WHAT YOU NEED TO DO
Starting with the line that has "(1127, 126) none" and finishing with the line that has "[16,116,200,128] DrCircuitsCanvasLibrary ->", set down each line below exactly. Pictures are not copied.

DATASET CONTENT
-.-.-
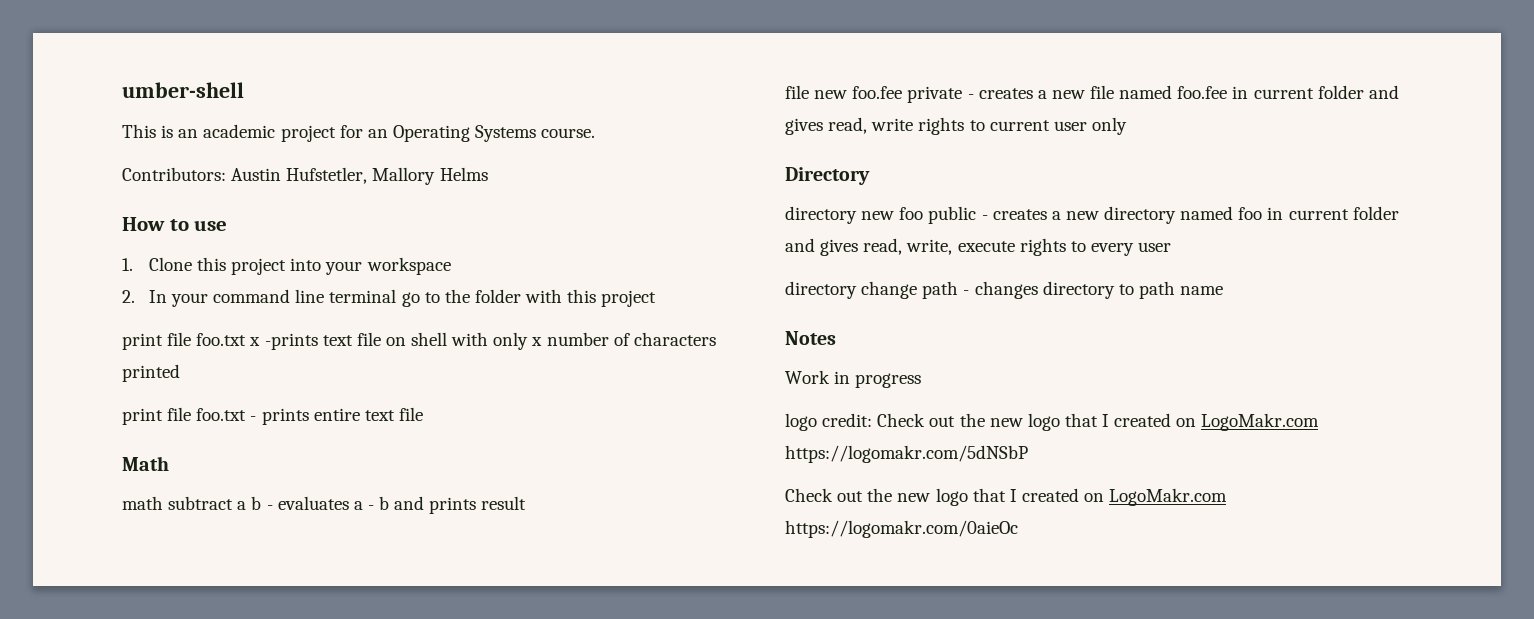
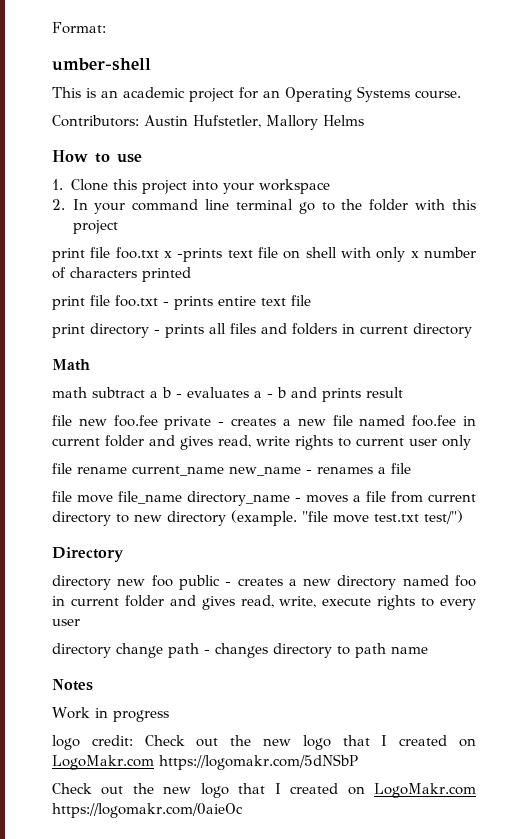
(122, 90) none -> [52,22,106,34] Format: //
(423, 414) none -> [52,323,472,338] // print directory - prints all files and folders in current directory
(1127, 126) none -> [52,463,411,476] [52,491,476,506] [52,510,463,526] // file rename current_name new_name - renames a file // file move file_name directory_name - moves a file from current directory to new directory (example. "file move test.txt test/")

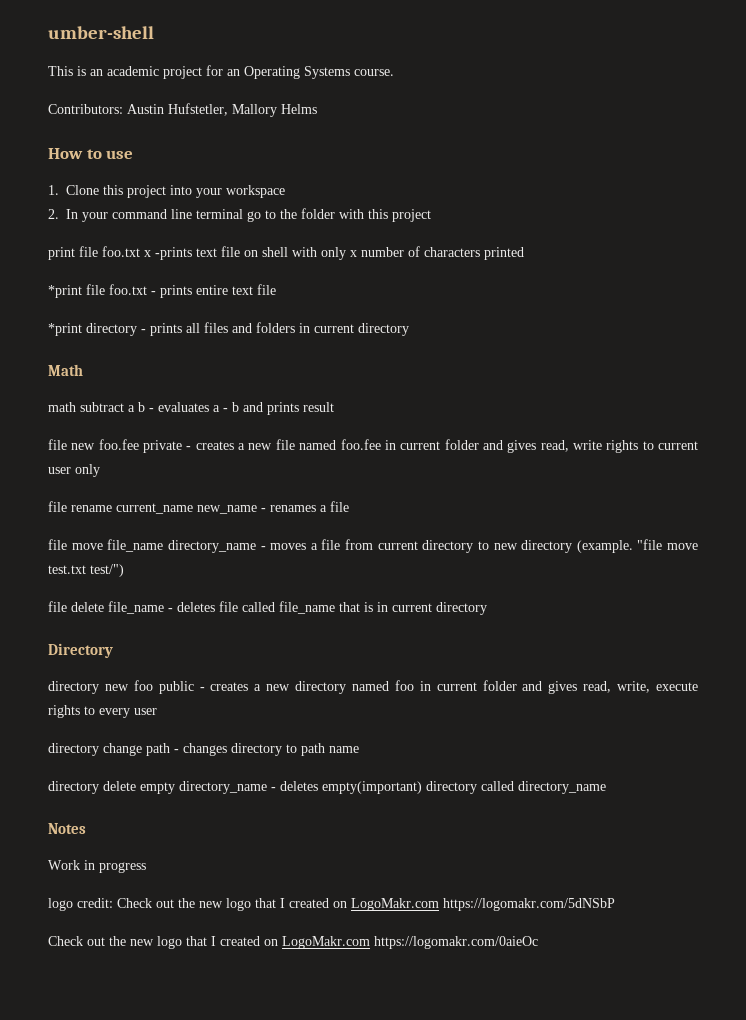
[52,22,106,34] Format: // -> (48, 32) none
[52,296,85,310] print -> [48,285,82,298] *print
[52,324,85,338] print -> [48,323,82,336] *print
(463, 517) none -> [48,601,487,615] // file delete file_name - deletes file called file_name that is in current directory
(428, 650) none -> [48,781,606,794] // directory delete empty directory_name - deletes empty(important) directory called directory_name

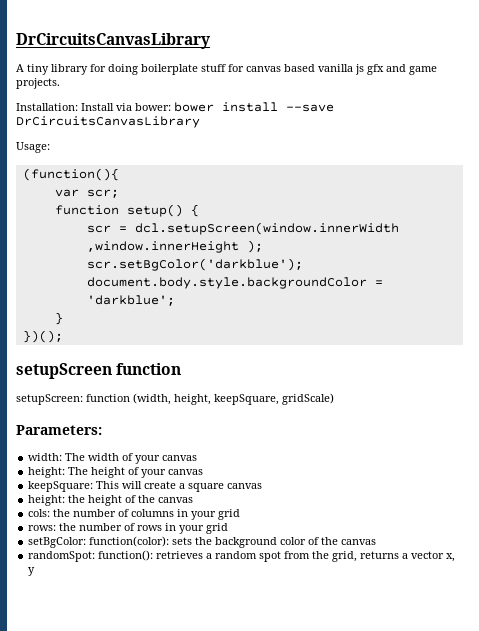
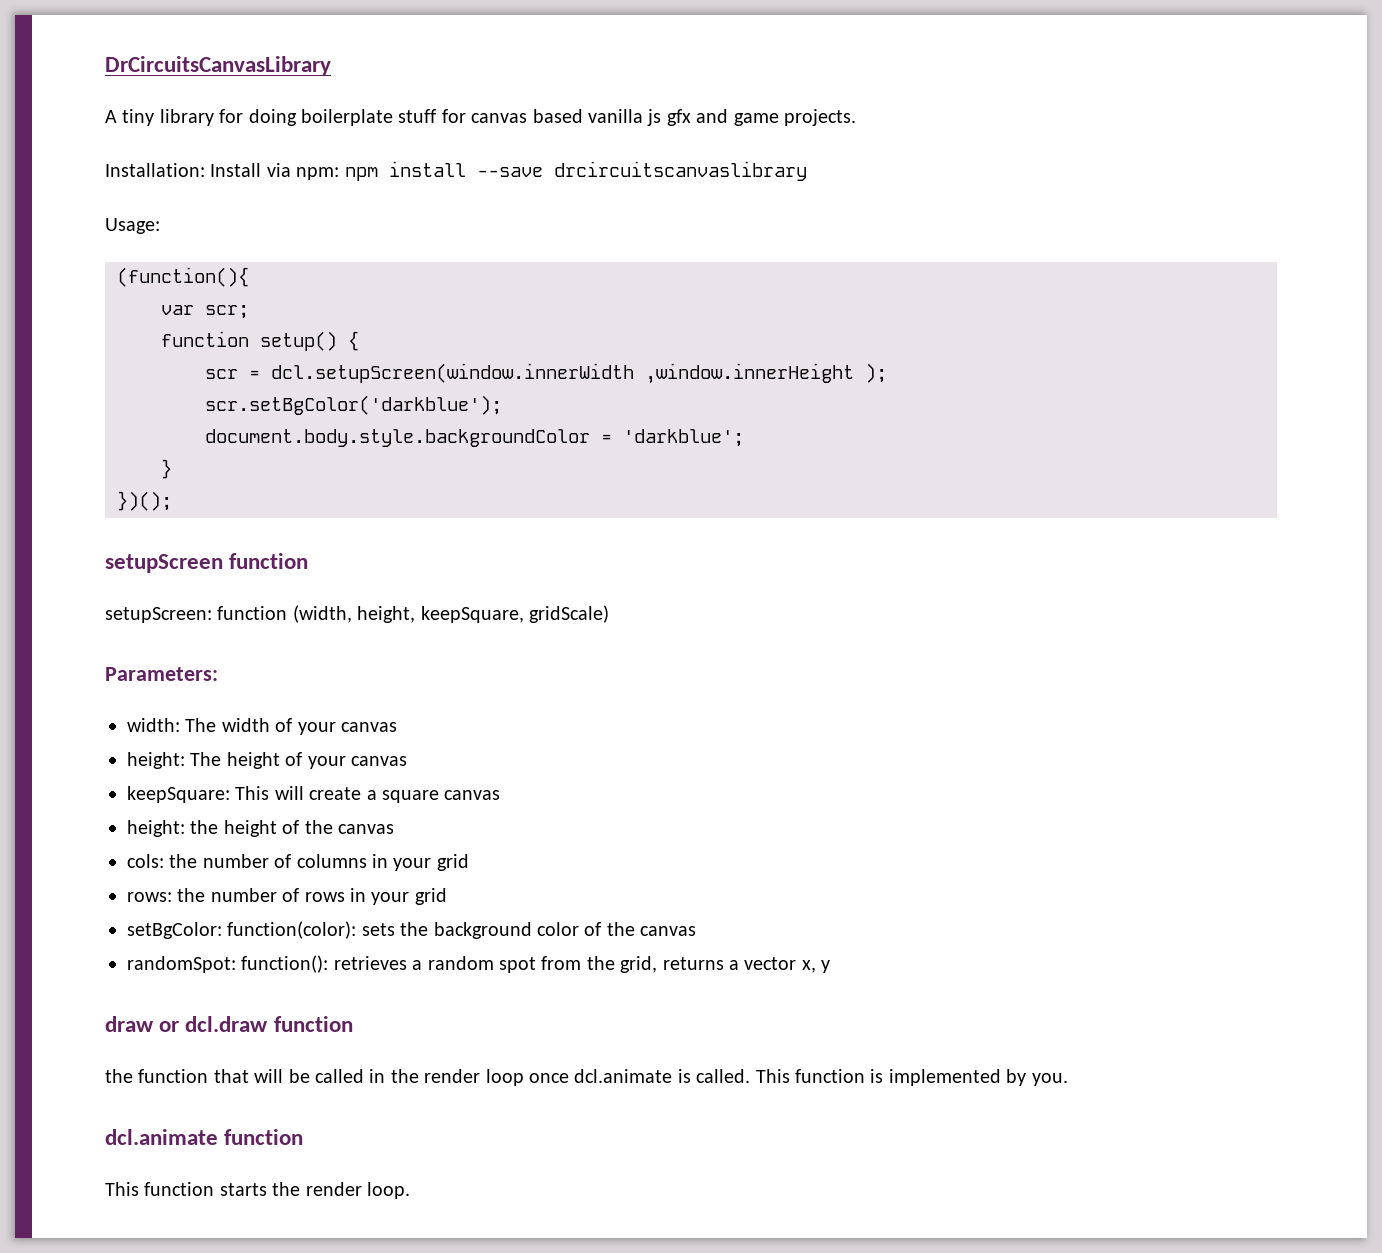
[135,102,214,112] bower: bower -> [296,167,378,181] npm: npm
[16,116,200,128] DrCircuitsCanvasLibrary -> [553,161,807,181] drcircuitscanvaslibrary
(36, 571) none -> [105,1016,353,1032] [105,1069,1068,1086] [105,1129,304,1145] [105,1182,410,1199] // draw or dcl.draw function // the function that will be called in the render loop once dcl.animate is called. This function is implemented by you. // dcl.animate function // This function starts the render loop.

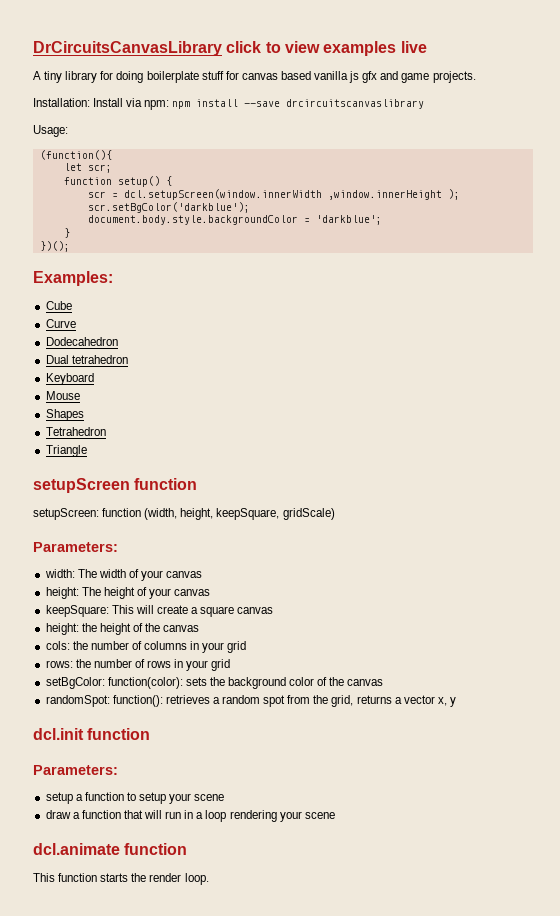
(331, 66) none -> [226,41,427,56] click to view examples live
[161,305,194,315] var -> [63,163,82,171] let
(172, 501) none -> [33,271,113,286] [45,301,72,310] [45,319,76,328] [45,337,118,346] [45,355,128,364] [45,373,94,385] [45,391,80,400] [45,409,84,421] [45,427,106,436] [45,445,87,457] // Examples: // Cube // Curve // Dodecahedron // Dual tetrahedron // Keyboard // Mouse // Shapes // Tetrahedron // Triangle
[105,1016,353,1032] [105,1069,1068,1086] draw or dcl.draw function // the function that will be called in the render loop once dcl.animate is called. This function is implemented by you. -> [33,728,151,740] [33,765,118,775] [45,792,225,804] [45,810,335,822] dcl.init function // Parameters: // setup a function to setup your scene // draw a function that will run in a loop rendering your scene

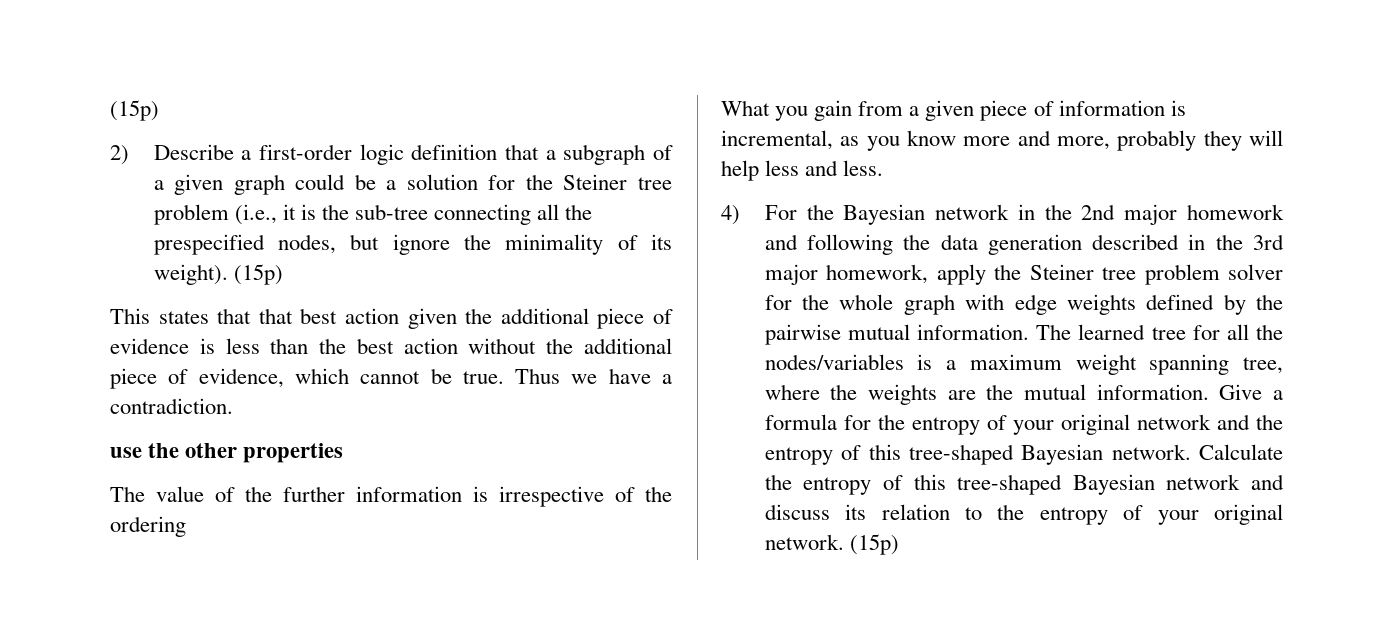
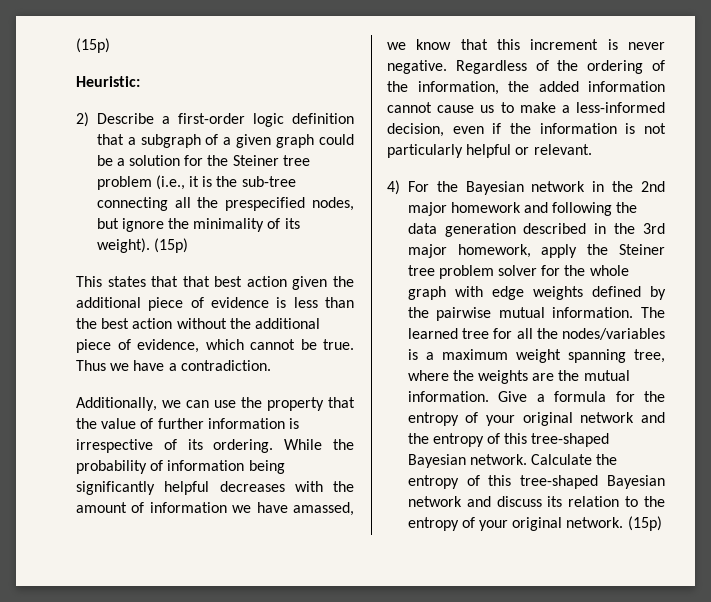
[110,100,159,121] (15p) -> [76,38,110,53] [76,76,140,87] (15p) // Heuristic:
[110,443,344,463] [110,486,145,502] use the other properties // The -> [76,397,355,411] [76,418,97,429] Additionally, we can use the property that the
[245,486,272,502] the -> (154, 423) none
[645,486,672,502] [110,516,186,537] [721,100,1186,121] [721,130,1283,151] [721,160,884,181] the ordering // What you gain from a given piece of information is incremental, as you know more and more, probably they will help less and less. -> [187,439,354,453] [76,460,285,474] [76,481,354,495] [76,502,354,516] [387,39,665,50] [387,60,665,74] [387,81,665,95] [387,102,665,113] [387,123,666,137] [387,144,592,158] its ordering. While the probability of information being significantly helpful decreases with the amount of information we have amassed, we know that this increment is never negative. Regardless of the ordering of the information, the added information cannot cause us to make a less-informed decision, even if the information is not particularly helpful or relevant.

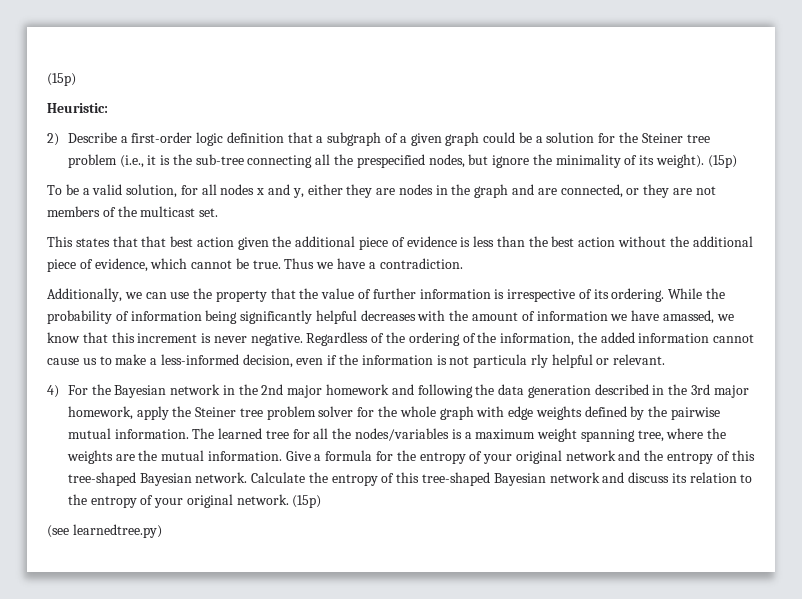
(188, 245) none -> [47,184,716,198] [47,206,219,217] // To be a valid solution, for all nodes x and y, either they are nodes in the graph and are connected, or they are not members of the multicast set.
[387,144,463,158] particularly -> [473,354,548,368] particula rly
(662, 523) none -> [47,524,162,538] // (see learnedtree.py)

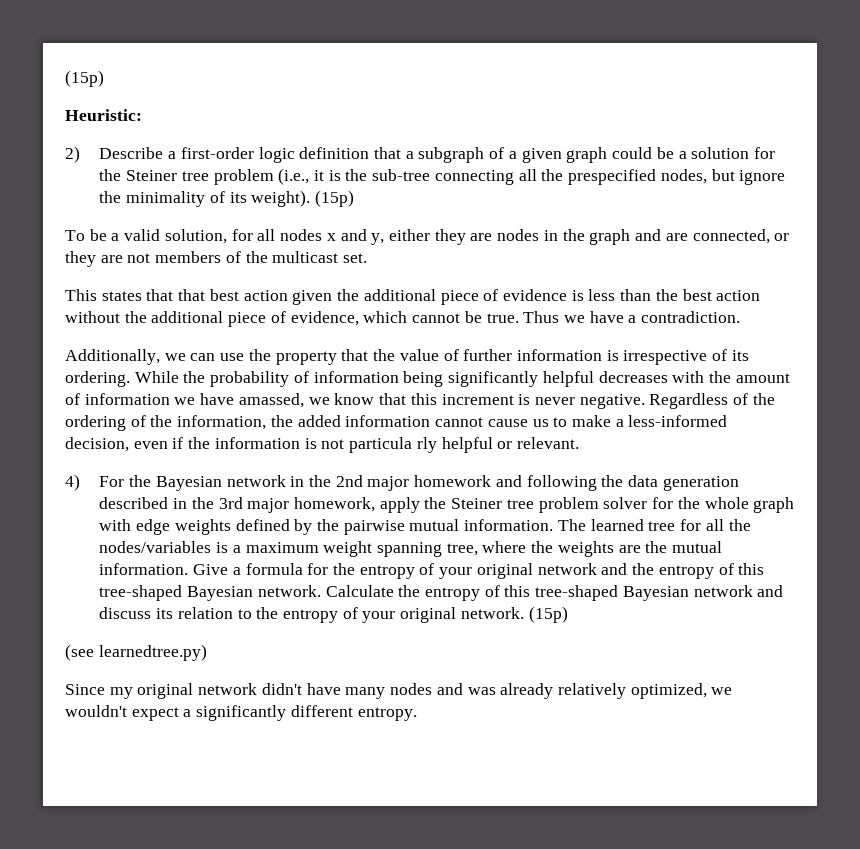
(162, 531) none -> [65,683,733,699] [65,705,417,721] // Since my original network didn't have many nodes and was already relatively optimized, we wouldn't expect a significantly different entropy.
-.-.-
ANSWER FOR THIS EXERCISE
(1127, 126) none -> [52,463,411,476] [52,491,476,506] [52,510,463,526] // file rename current_name new_name - renames a file // file move file_name directory_name - moves a file from current directory to new directory (example. "file move test.txt test/")

[52,22,106,34] Format: // -> (48, 32) none
[52,296,85,310] print -> [48,285,82,298] *print
[52,324,85,338] print -> [48,323,82,336] *print
(463, 517) none -> [48,601,487,615] // file delete file_name - deletes file called file_name that is in current directory
(428, 650) none -> [48,781,606,794] // directory delete empty directory_name - deletes empty(important) directory called directory_name

[135,102,214,112] bower: bower -> [296,167,378,181] npm: npm
[16,116,200,128] DrCircuitsCanvasLibrary -> [553,161,807,181] drcircuitscanvaslibrary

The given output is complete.